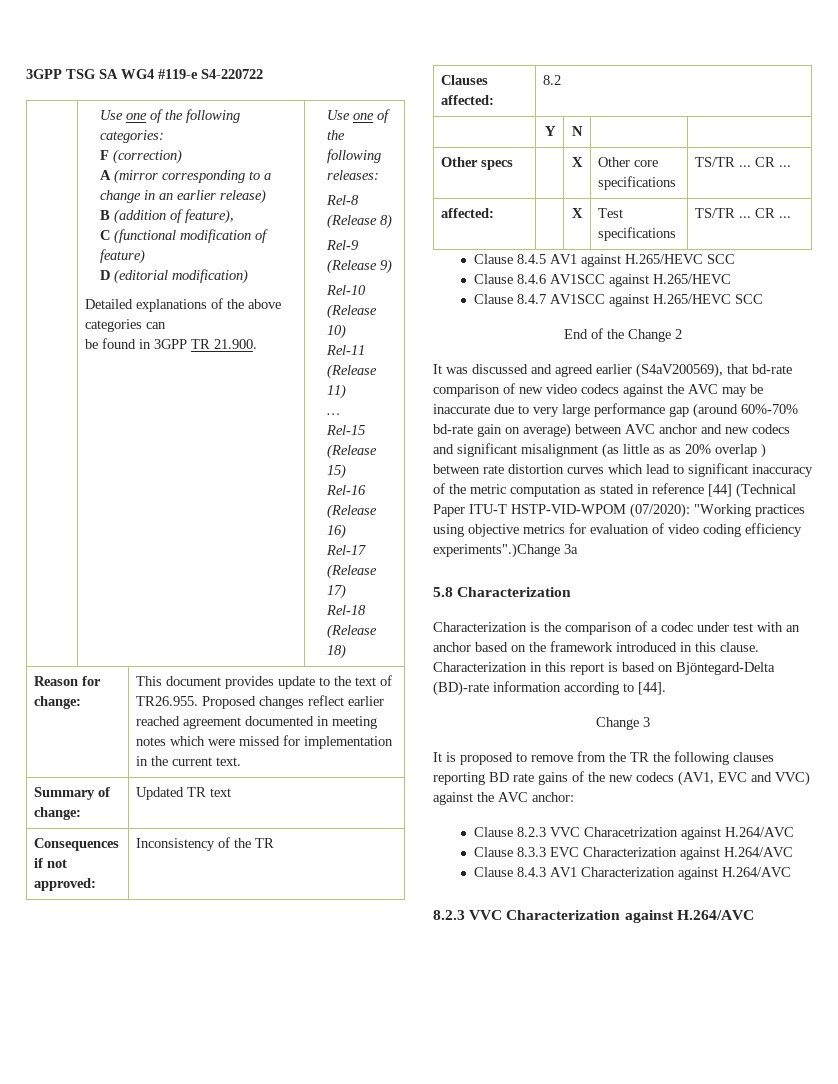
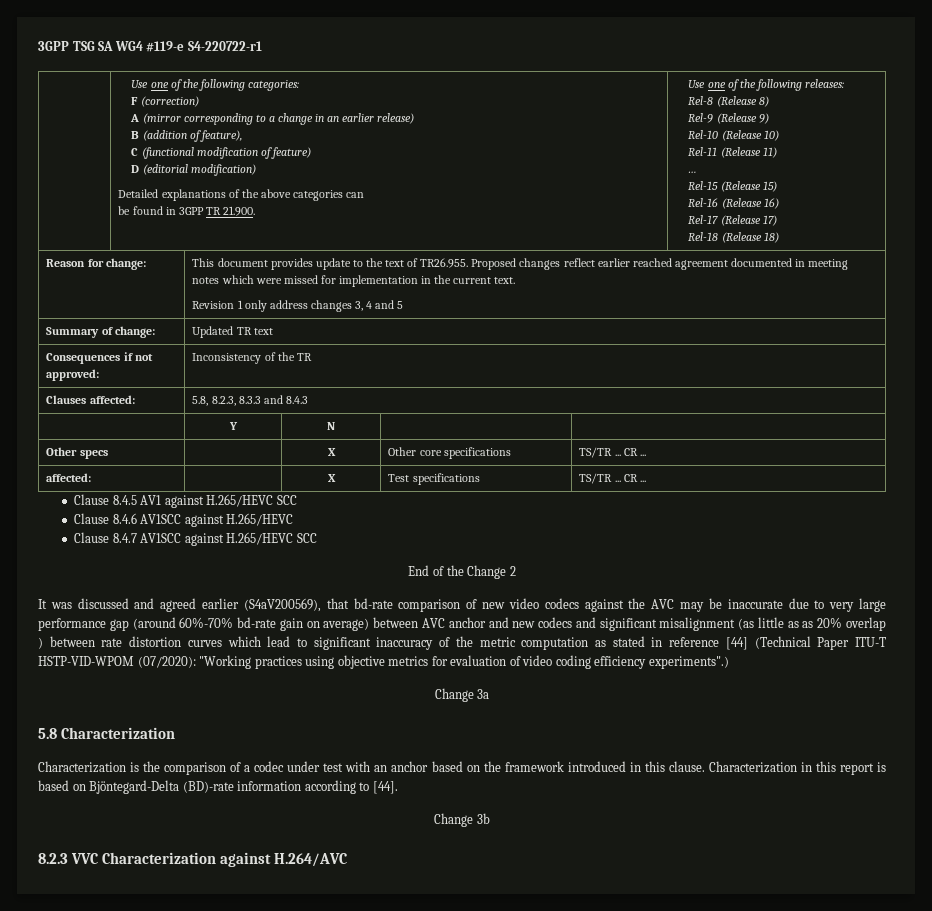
- 3GPP TSG SA WG4 #119-e S4-220722
+ 3GPP TSG SA WG4 #119-e S4-220722-r1
  Reason for change: | This document provides update to the text of TR26.955. Proposed changes reflect earlier reached agreement documented in meeting notes which were missed for implementation in the current text.
+ Revision 1 only address changes 3, 4 and 5
- Clauses affected: | 8.2
+ Clauses affected: | 5.8, 8.2.3, 8.3.3 and 8.4.3
- "Working practices using objective metrics for evaluation of video coding efficiency experiments".)Change 3a
+ "Working practices using objective metrics for evaluation of video coding efficiency experiments".)
+ Change 3a
- Change 3
- It is proposed to remove from the TR the following clauses reporting BD rate gains of the new codecs (AV1, EVC and VVC) against the AVC anchor:
- Clause 8.2.3 VVC Characetrization against H.264/AVC
- Clause 8.3.3 EVC Characterization against H.264/AVC
- Clause 8.4.3 AV1 Characterization against H.264/AVC
+ Change 3b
= = = = =
> **About this task**: What you return should consist solely of the lines from the one containing "8.3.3 and 8.4.3" through the end of the entries above, reproduced exactly.

> **Completed exercise**:
+ Clauses affected: | 5.8, 8.2.3, 8.3.3 and 8.4.3
- "Working practices using objective metrics for evaluation of video coding efficiency experiments".)Change 3a
+ "Working practices using objective metrics for evaluation of video coding efficiency experiments".)
+ Change 3a
- Change 3
- It is proposed to remove from the TR the following clauses reporting BD rate gains of the new codecs (AV1, EVC and VVC) against the AVC anchor:
- Clause 8.2.3 VVC Characetrization against H.264/AVC
- Clause 8.3.3 EVC Characterization against H.264/AVC
- Clause 8.4.3 AV1 Characterization against H.264/AVC
+ Change 3b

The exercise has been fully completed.